Blog

January 3, 2018

What Will the Emergency Room Team Want to Know About Stroke-Like Symptoms?

Stroke is a condition where the brain is denied of blood flow leading to the death of its cells. The stroke will either be hemorrhagic where the brain has internal bleeding or ischemic, where there is cell death. A transient stroke will hit the patient and last around two hours and may be accompanied by intense headaches. The patient by extension will have a half side of the body will fail to function or not function properly. The patient will be unaware of some of the signs and symptoms they give and will require a second party to call 911 and tell the doctors of the possible stroke. Here are some of the questions the frontier ER doctors will have for the patient or the accompanying partner.

  1. How old are you?

From forty and above, PEOPLE are more prone to strokes.  Among the young, men will stand a higher risk of stroke than women. Stroke in women however mainly ends in death.  The women using birth control pills have been known to hold higher risks of stroking out.
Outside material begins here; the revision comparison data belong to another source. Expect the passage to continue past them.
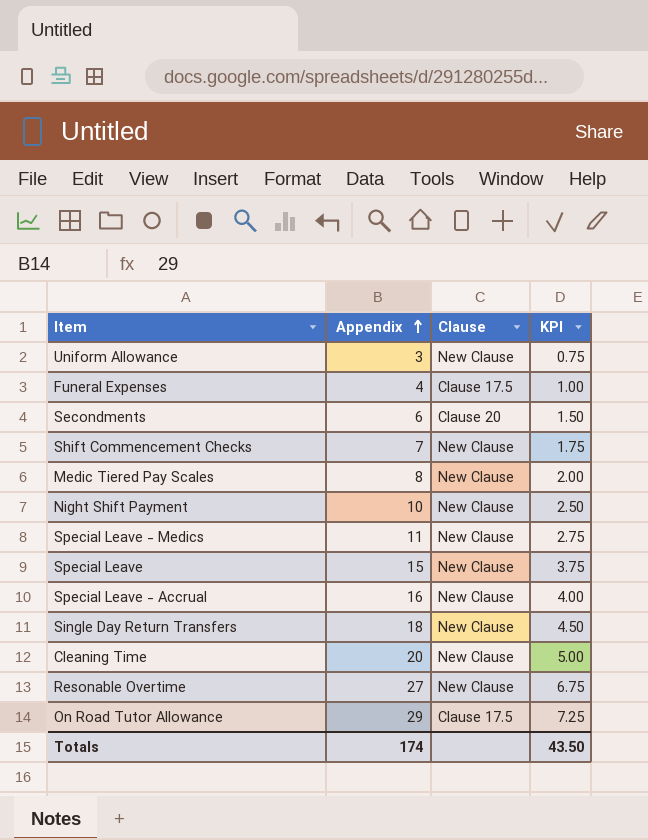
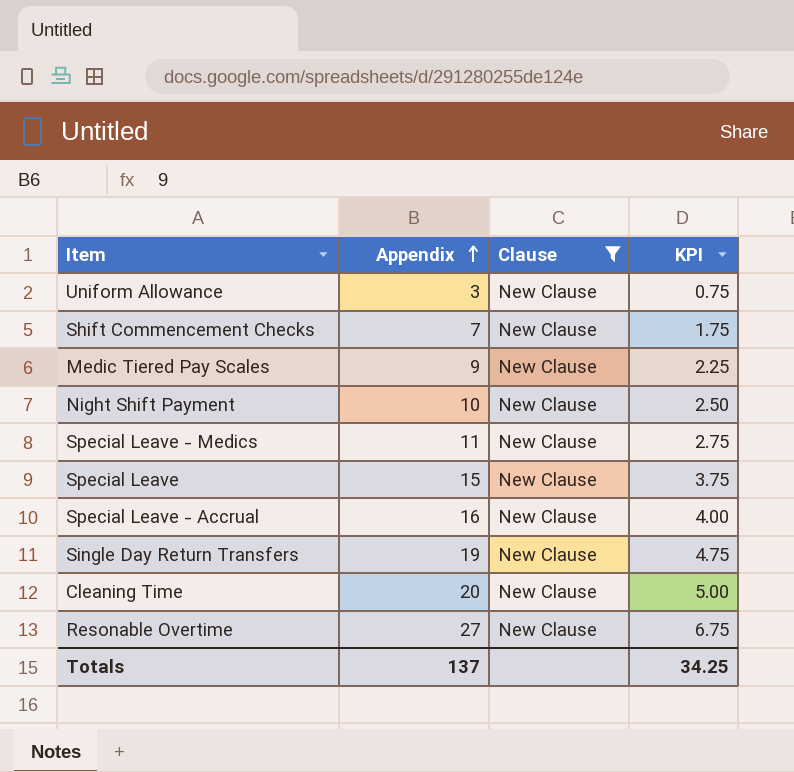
filter: none -> Clause = New Clause
Medic Tiered Pay Scales | Appendix: 8 -> 9
Medic Tiered Pay Scales | KPI: 2.00 -> 2.25
Single Day Return Transfers | Appendix: 18 -> 19
Single Day Return Transfers | KPI: 4.50 -> 4.75
Totals | Appendix: 174 -> 137
Totals | KPI: 43.50 -> 34.25

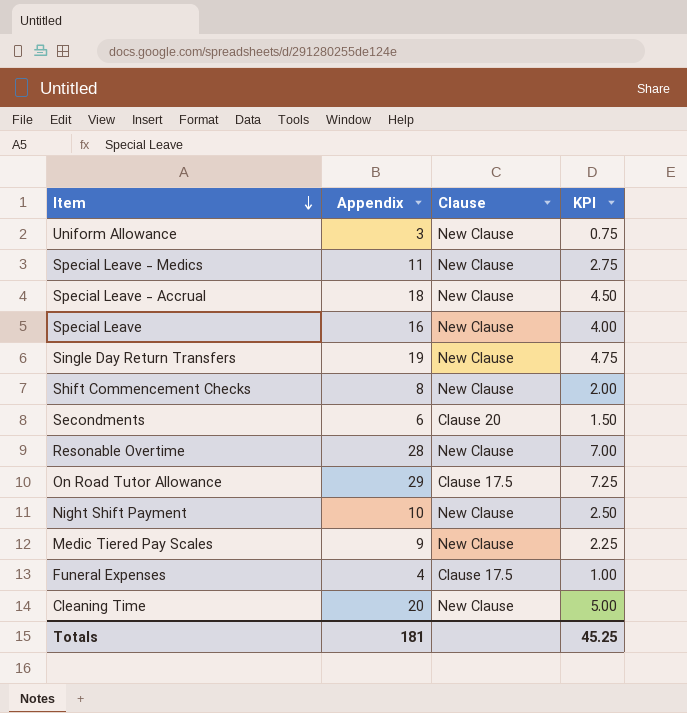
filter: Clause = New Clause -> none
row order: Appendix ascending -> Item descending
Special Leave - Accrual | Appendix: 16 -> 18
Special Leave - Accrual | KPI: 4.00 -> 4.50
Special Leave | Appendix: 15 -> 16
Special Leave | KPI: 3.75 -> 4.00
Shift Commencement Checks | Appendix: 7 -> 8
Shift Commencement Checks | KPI: 1.75 -> 2.00
Resonable Overtime | Appendix: 27 -> 28
Resonable Overtime | KPI: 6.75 -> 7.00
Totals | Appendix: 137 -> 181
Totals | KPI: 34.25 -> 45.25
  1. Have you been experiencing massive headaches?

Some of the pre-stroke symptoms include massive headaches. The doctor will need to know where the headaches occur to tell the stroke type. A forehead headache indicates the stroke may arise in the carotid artery. A back headache could mean a stroke from the vertebrobasilar system.

  1. Have you had any numbness in your body?

One of the most common stroke symptoms is body numbness. At the start of a stroke, the patient will experience numbness on the side of the face. The face will seem droopy, and people will be unable too clearly show their teeth or smile since one side of the face cannot move.  In some cases, stroke patients will have pins and needles feeling in their body.

  1. Do you often feel your heart palpitating with shortness of breath?

During the stroke, the patient will feel as if their heart is fluttering and difficulties in breathing. The patients will also experience procreated hiccups. These symptoms are mostly found in women.

  1. Are you having any difficulties moving your arms?

A stroke patient will often suffer paralysis on their arms, mostly on one side only. The doctors will require the patient to try moving both their arms to an equal height. The patient will undergo an exercise in clenching their arms.

  1. Are you having any difficulties walking?

Stroke causes unstable/ loss of balance when walking. Lack of coordination accompanies this gait disturbance. The patient will also experience dizziness that is easily confused with intoxication.

  1. Have you suffered any speech impediments so far?

 A stroke patient will have difficulties in speaking referred to as aphasia. It happens when they have a left side stroke since speech is a left side of the brain task. Also, once they speak, you may fail to comprehend their statements. It will be gabbled or slurred speech. The doctor might ask you to say simple sentences such as” dogs can’t learn new tricks” problems uttering these words indicate a 72% near stroke chance.

  1. Are you experiencing any emotional outbursts?

The right side of the brain controls emotions in addition to its other tasks. When a patient suffers a right-side stroke, they will have emotional outbursts.

  1. Do you experience blurred vision?

 In early stroke stages, the patient will start seeing double images. It indicates that one eye is failing. This symptom is however quite tricky to identify.

  1. Have you had any seizures of late?

Some stroke situations will have seizure accompaniment.

  1. Has anyone in your family suffered a stroke before?

When your family members often get conditions such as high blood pressure that are closely related to stroke, you will share in their risk factor. Researchers have also identified that when parents get strokes by age 65, it is highly likely that their children will also suffer a stroke, regardless of gender. When a mother experiences a stroke, however, their daughters stand a higher risk of stroking than sons.

  1. Have you suffered any sexually transmitted disease?

Herpes Zoroaster patients have been known to stand a high chance of getting a stroke. Research shows that with drug consumption, e.g., cocaine and crack, the brain structure darkens. Some drugs interrupt blood flow to the brain and trigger strokes. On the other hand, some could narrow blood vessels leading to hemorrhagic stroke. In extreme cases, they will increase blood pressure, rupturing vein walls in the brain and this stroke as they cut blood supply to some brain parts.

More often than not, a stroke patient will have no clue they are having a stroke. When it is a TIA, the attack is a miniature sized one lasting from few minutes to an hour. After this, the patient will call 911, themselves, upon reading all the symptoms are heading to a stroke. However, some strokes come abruptly, and the patient cannot tell what is happening. Being the third party, you have to call 911 immediately as stroke is life-threatening.